STRESS (eg. Due to food scarcity) = “STRESS GENE PRODUCTS” = AGEING

BUT

ACTIVATION OF SIRTUINS = “STRESS GENE PRODUCTS” = AGEING

So, figuring out how to activate sirtuins is clearly important ;-)...

Where to now? Therapies for the Future...

David Sinclair, an Australian professor based at Harvard University and world leader in ageing science, has demonstrated that resveratrol, a plant -derived sirtuin-activiating compound found in red wine, can increase the life expectancy of yeast, worms, fruit flies and fat mice, by activating sirtuins.[4]

The company he founded was bought by GlaxoSmithKline for US$720 million in 2008.

Clinical trials are currently underway to assess the effects of treating people with a variety of diseases associated with ageing, including type-2 diabetes and Alzheimers Disease, with synthetic sirtuin-activating molecules – some of which are up to 1000 times more potent than resveratrol.  “And [they] are showing early signs of efficacy,” says Prof Sinclair.

What does that mean?
Living until you’re 74 could soon be a thing of the past. 74 might be the age at which you start thinking about your second career. Or the age to take up surfing. People could otherwise go out drinking with their great-grandparents. Now that would be really cool...

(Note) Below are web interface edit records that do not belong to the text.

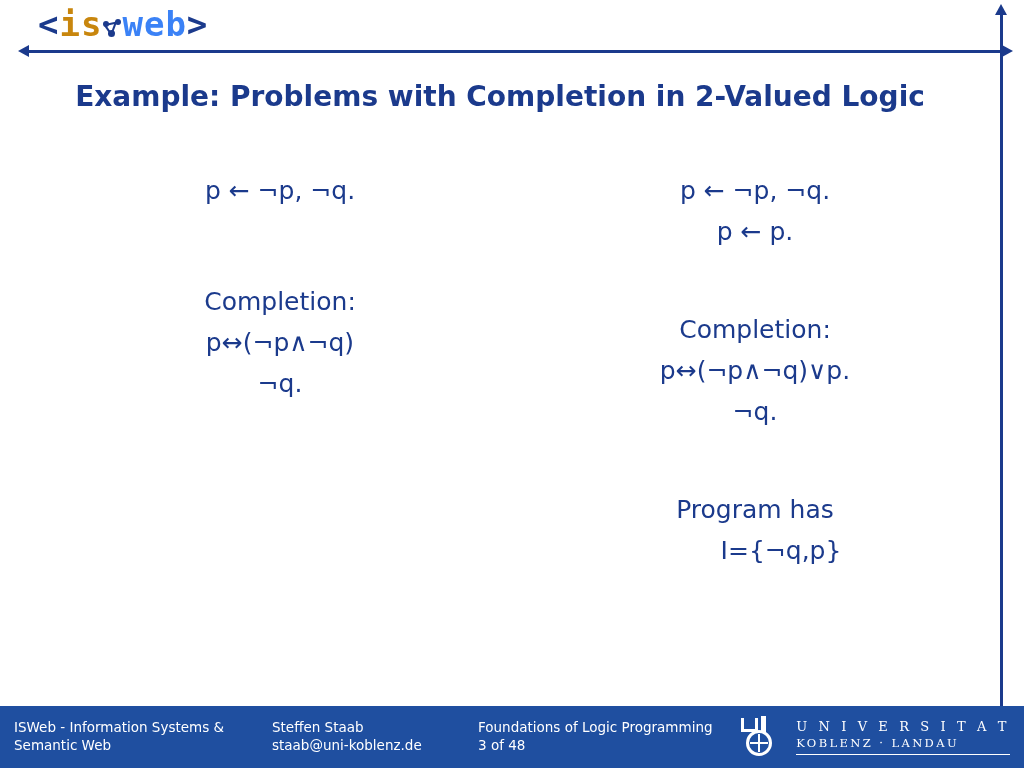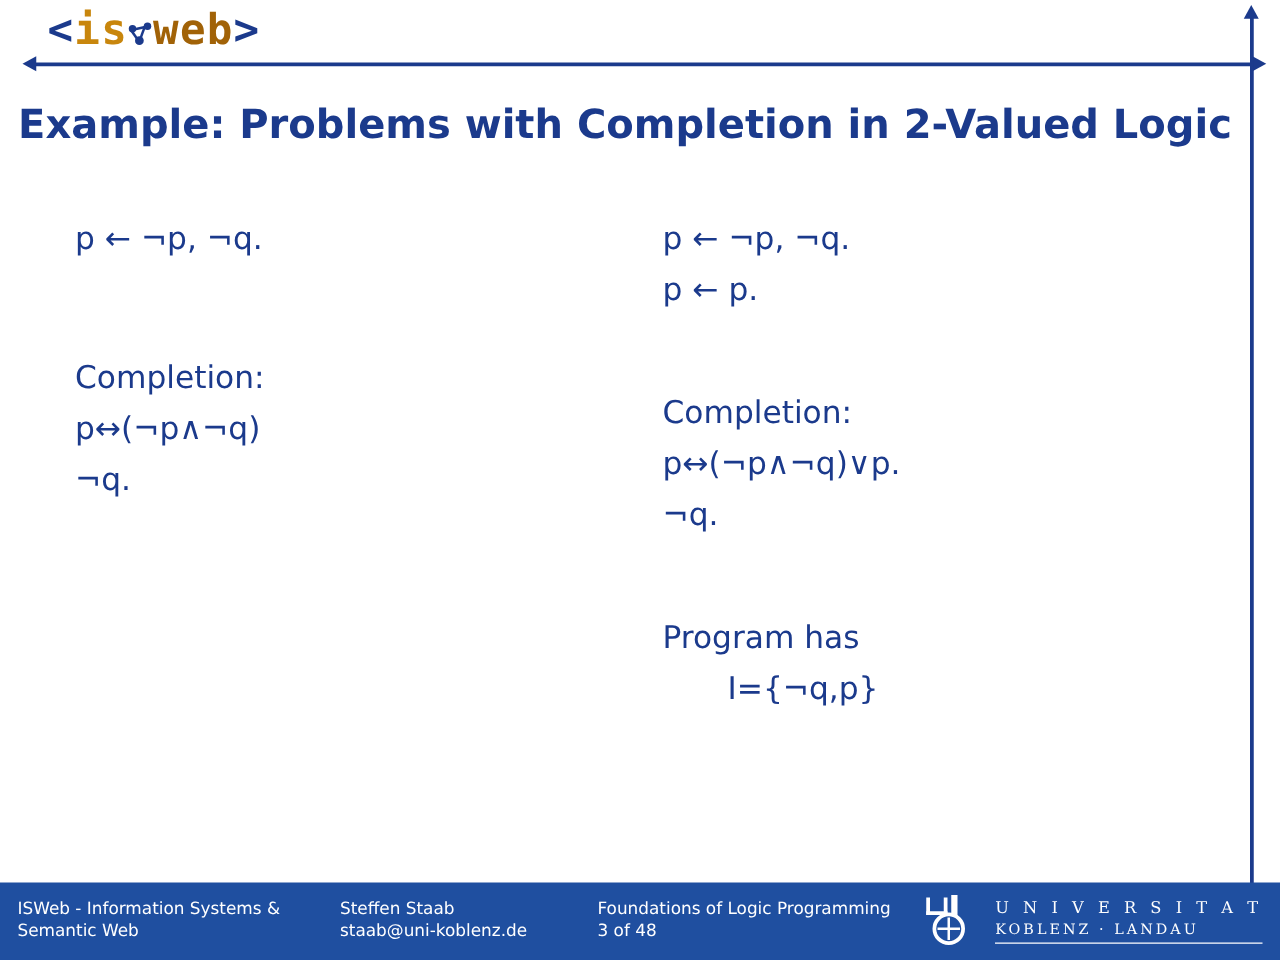--- a/index.html
+++ b/index.html
@@ -28,7 +28,7 @@
   }
   .logo .brk { color: #1b3a8c; }
   .logo .is  { color: #c8860d; margin-top: 48px; }
-  .logo .web { color: #a16207; }
+  .logo .web { color: #3b82f6; }
   .logo .dot-ico {
     display: inline-block;
     width: 20px;

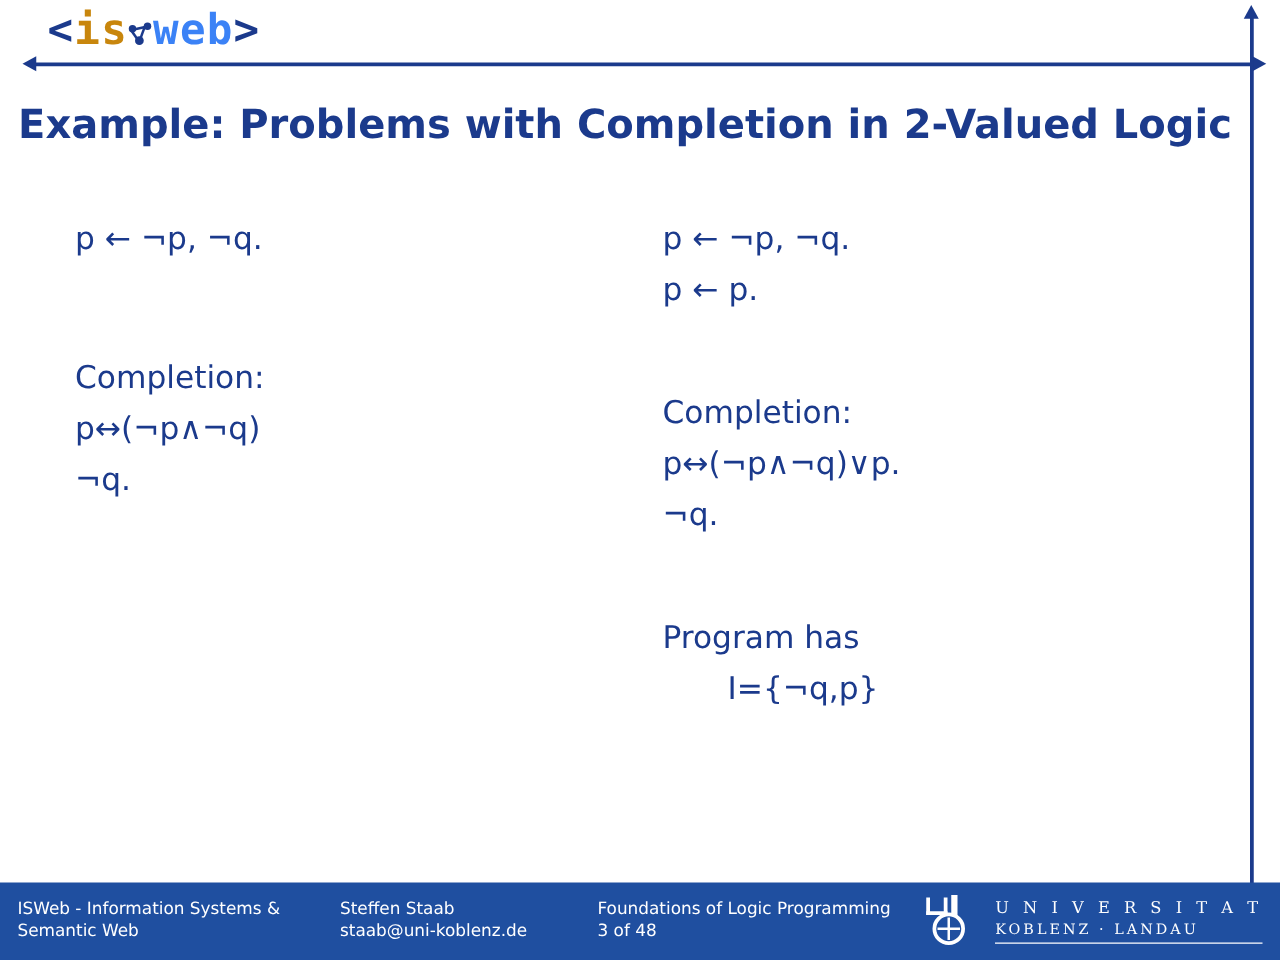--- a/index.html
+++ b/index.html
@@ -118,7 +118,7 @@
     width: 1000px;
     text-align: center;
     color: #1b3a8c;
-    font-size: 32px;
+    font-size: 28px;
     font-weight: bold;
     font-family: "DejaVu Sans", sans-serif;
   }

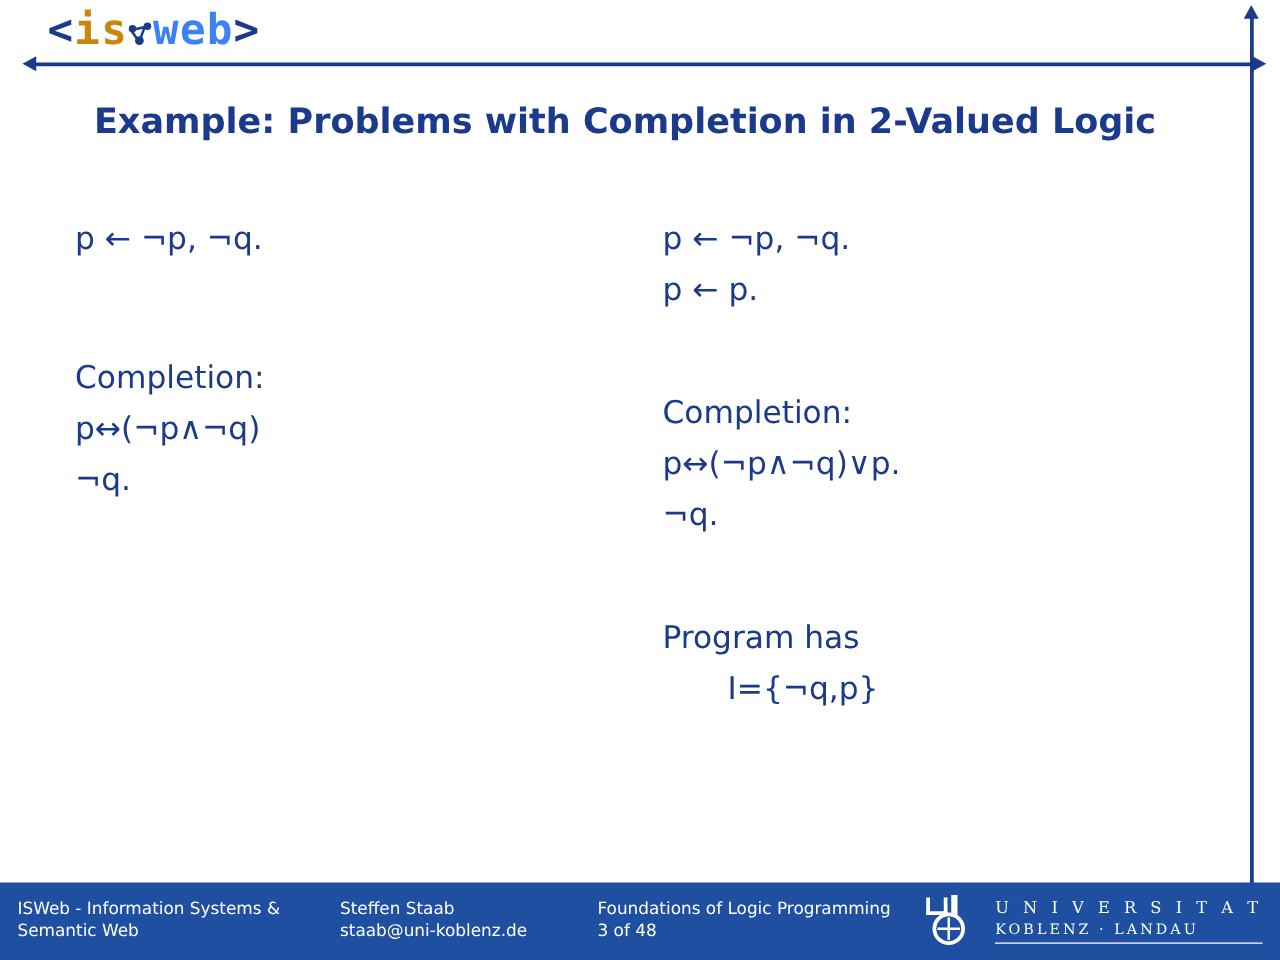--- a/index.html
+++ b/index.html
@@ -138,6 +138,7 @@
     font-size: 25px;
     font-family: "DejaVu Sans", sans-serif;
     line-height: 1.0;
+    text-align: center;
   }
   .col-left  { left: 60px;  width: 440px; }
   .col-right { left: 530px; width: 450px; }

[1] Harvard Medical School. ‘Average Life Expectancy: Measuring Yours.’ Harvard Health Letter: Boston, MA (July 2006). (http://www.health.harvard.edu/press_releases/average-life-expectancy) 

[2] Satoh A, Stein L, Imai S. ‘The role of Mammalian sirtuins in the regulation of metabolism, aging, and longevity.’ Handbook of Experimental Pharmacology, 206: 125-62 (2011).

[3] Guarente, L. ‘Sirtuins, Aging, and Medicine.’ New England Journal of Medicine, 364: 2235-2244 (2011).
[4] Guarente, L. ‘Sirtuins, Aging, and Medicine.’ New England Journal of Medicine, 364: 2235-2244 (2011).